DÉRIVÉ fait suite à une série d’expositions qui ont débuté en janvier 2005 à La Planck. Les travaux présentés sur ce mur ont développé des recherches sur la représentation du paysage et la cartographie. Les œuvres de Julien Discrit, Andreas Fohr, Remy Jungerman et Stani Michiels se caractérisent par des décalages subtils offrant une vision éclatée du territoire et révélant d’infinies variations. Elles mettent en perspective la part de l’imaginaire, les points de vue dominants, les paradoxes dissimulés, la subjectivité occultée. Elles apparaissent comme autant de boucles sur le réel, en prise avec lui mais se déployant ailleurs, renvoyant à différents lieux géographiques, à la mémoire, à nos fantasmes…


Les autres travaux, réalisés par Saâdane Afif, Etienne Chambaud, François Curlet et Virginie Yassef, s’attachent à réguler des flux, rythmer le regard et mesurer des écarts. Ils mettent en jeu différentes temporalités – mouvement continu, répétition, rupture… - qui défient l’action du spectateur et son point de vue. A la question du territoire se substitue celle de l’espace-temps et de notre place dans l’univers. Certains titres, « Moon Walk », « Mise en boucle du premier vol spatial habité », « Le Détecteur d’oubli (à la suite de la découverte d’un morceau d’isolant qui s’est détaché du lanceur) », renvoient ouvertement à la conquête de l’espace comme ciment d’une mémoire collective et comme point de rupture entre fantasme et réalité.

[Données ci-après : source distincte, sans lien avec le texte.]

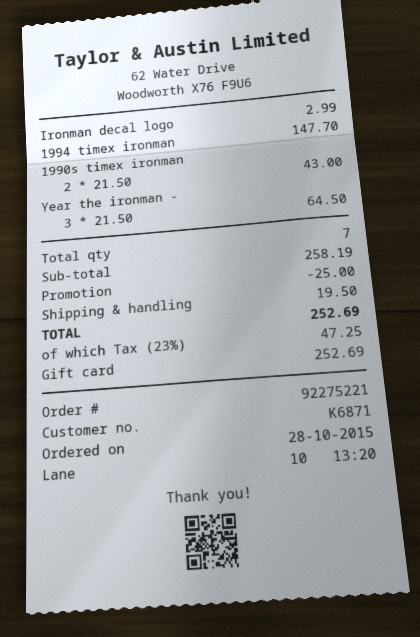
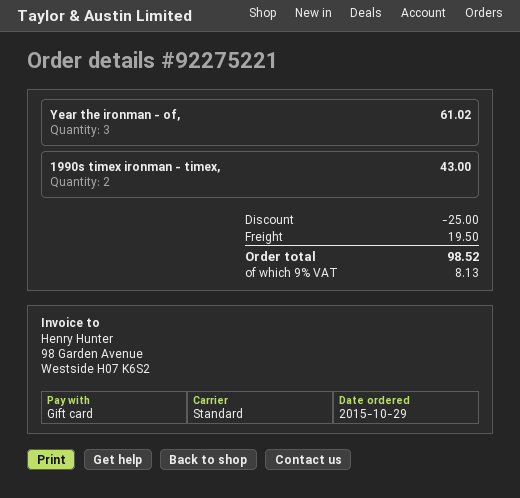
order date: 2015-10-28 -> 2015-10-29
Ironman decal logo: 1 for 2.99 -> none
1994 timex ironman: 1 for 147.70 -> none
Year the ironman -: 3 for 64.50 -> 3 for 61.02
tax: 23% = 47.25 -> 9% = 8.13
total: 252.69 -> 98.52

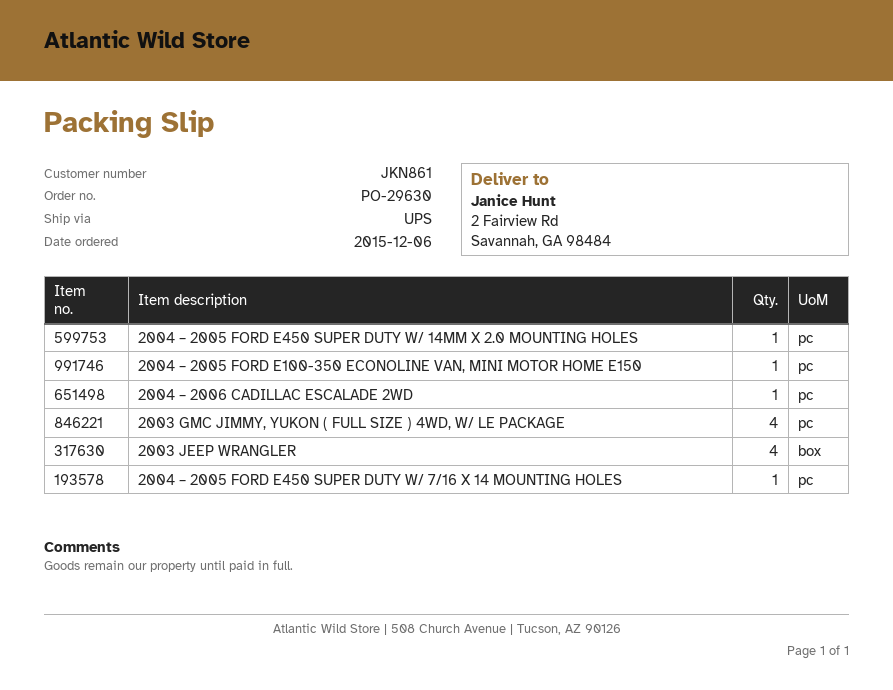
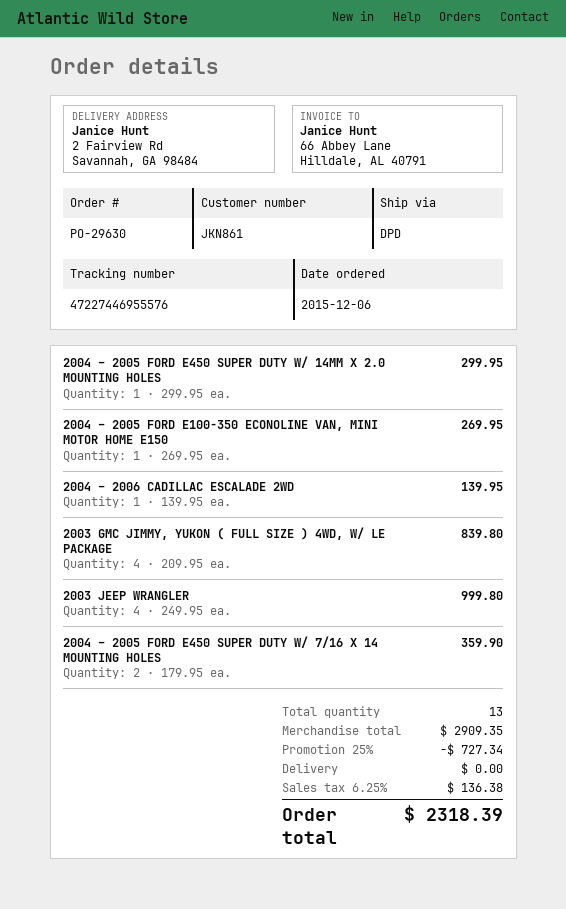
shipping method: UPS -> DPD
2004 – 2005 FORD E450 SUPER DUTY W/ 7/16 X 14 MOUNTING HOLES: 1 -> 2

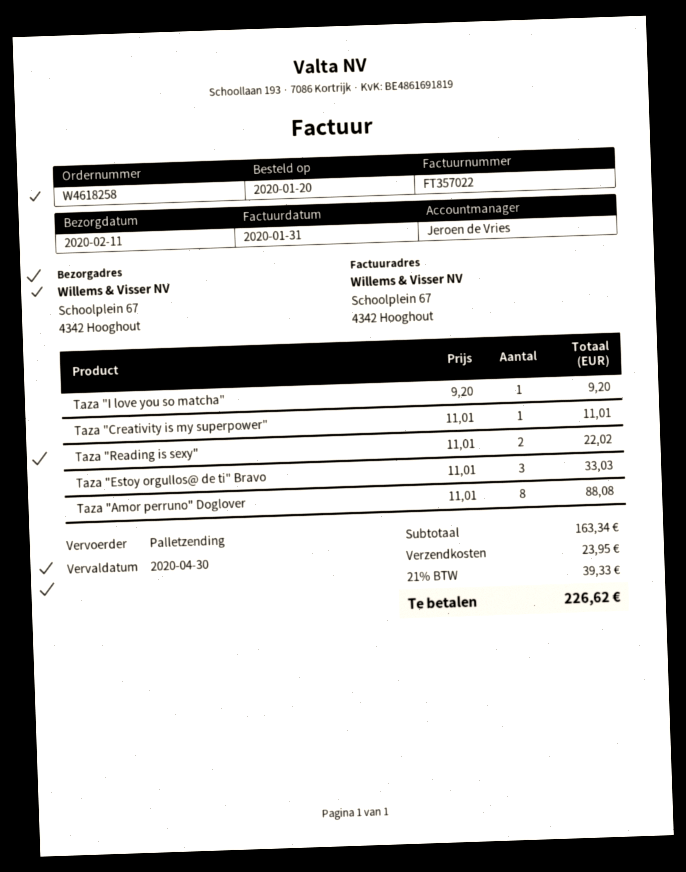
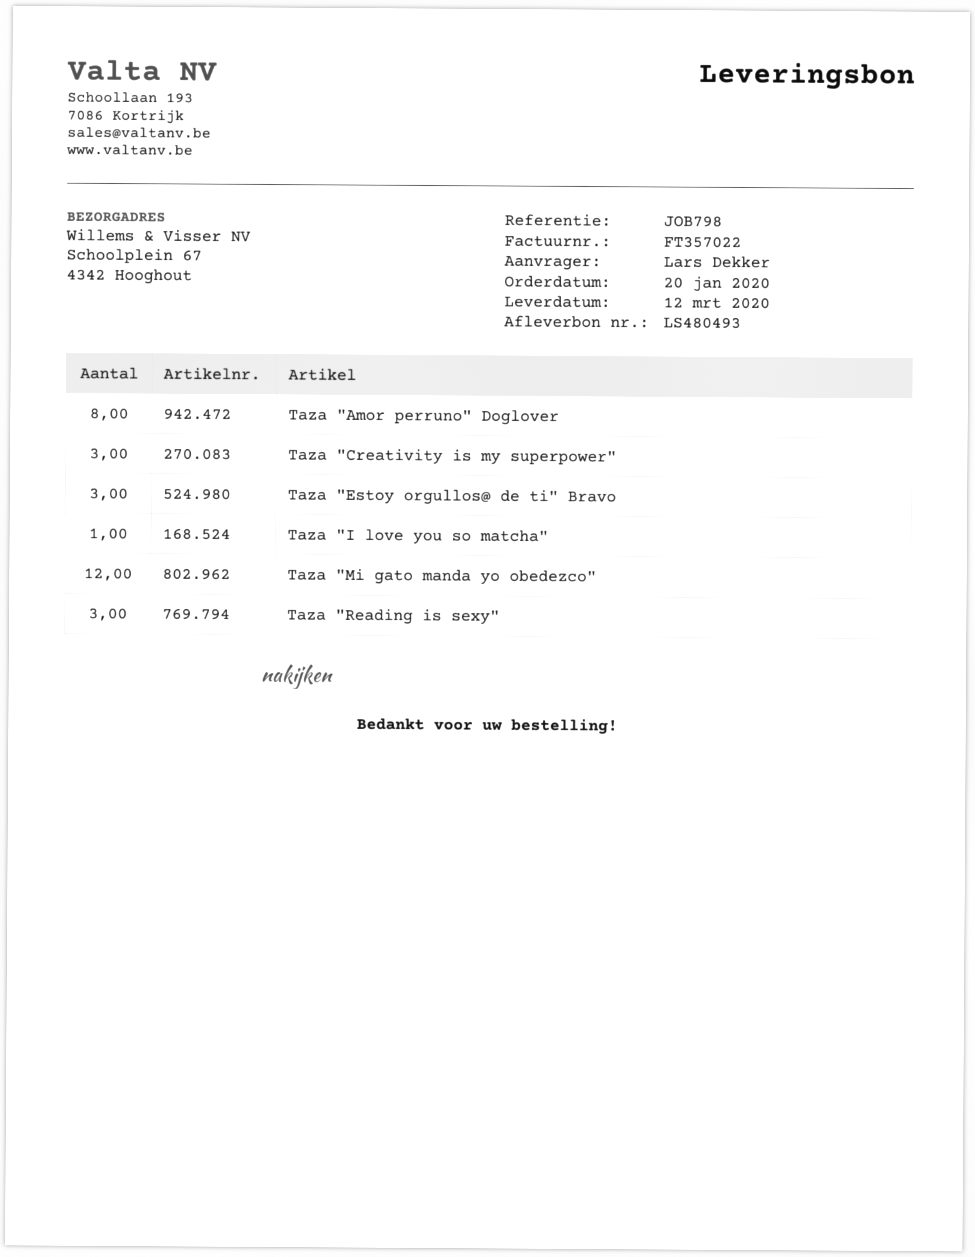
delivery date: 2020-02-11 -> 2020-03-12
Taza "Creativity is my superpower": 1 -> 3
Taza "Reading is sexy": 2 -> 3
Taza "Mi gato manda yo obedezco": none -> 12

Le paradoxe de Zénon, posé en introduction et qui interroge le rapport entre une distance donnée et le temps nécessaire pour atteindre une cible, met en scène une situation absurde, puisqu’elle conclut à l’impossibilité d’atteindre une cible. Si l’on sait aujourd’hui qu'une série infinie peut converger vers un résultat fini, ce paradoxe continue de fasciner car il défie le sens commun en postulant un espace continu et/ou séquençable. Les artistes, passionnés par une pensée du mouvement ainsi que par le hiatus apparent entre la théorie et l’expérience, rivalisent d’ingéniosité et d’esprit pour mettre à l’épreuve leurs propres limites et tester les conditions d’apparition de leurs œuvres, sans négliger la puissance de l’humour et du paradoxe.


Quand les fantômes s’enfoncent dans la vraie neige… est un écran sur lequel s’inscrit une succession de phrases absurdes décrivant des situations observées dans des films burlesques et pour lesquelles il est difficile de dire s’il s’agit de poèmes ou de mots d’ordre. Cependant, ces phrases sont suffisament incongrues pour nous maintenir dans un état étrange et familier, où différents niveaux de réalité se mélangent. DÉRIVÉ est une invitation au voyage, divagation de l’esprit mais aussi expérience du sensible. Le corps du spectateur est sollicité pour faire la mise au point, se placer dans la ligne de mire, lire des instructions, écouter des sons, se saisir d’un poster... Les images observées s’imposent par leur puissance iconique, leur fragmentation, leur effacement ou bien leur surgissement… L’exposition défie notre rapport au visible et propose de considérer le réel sous différents angles, de rester en mouvement.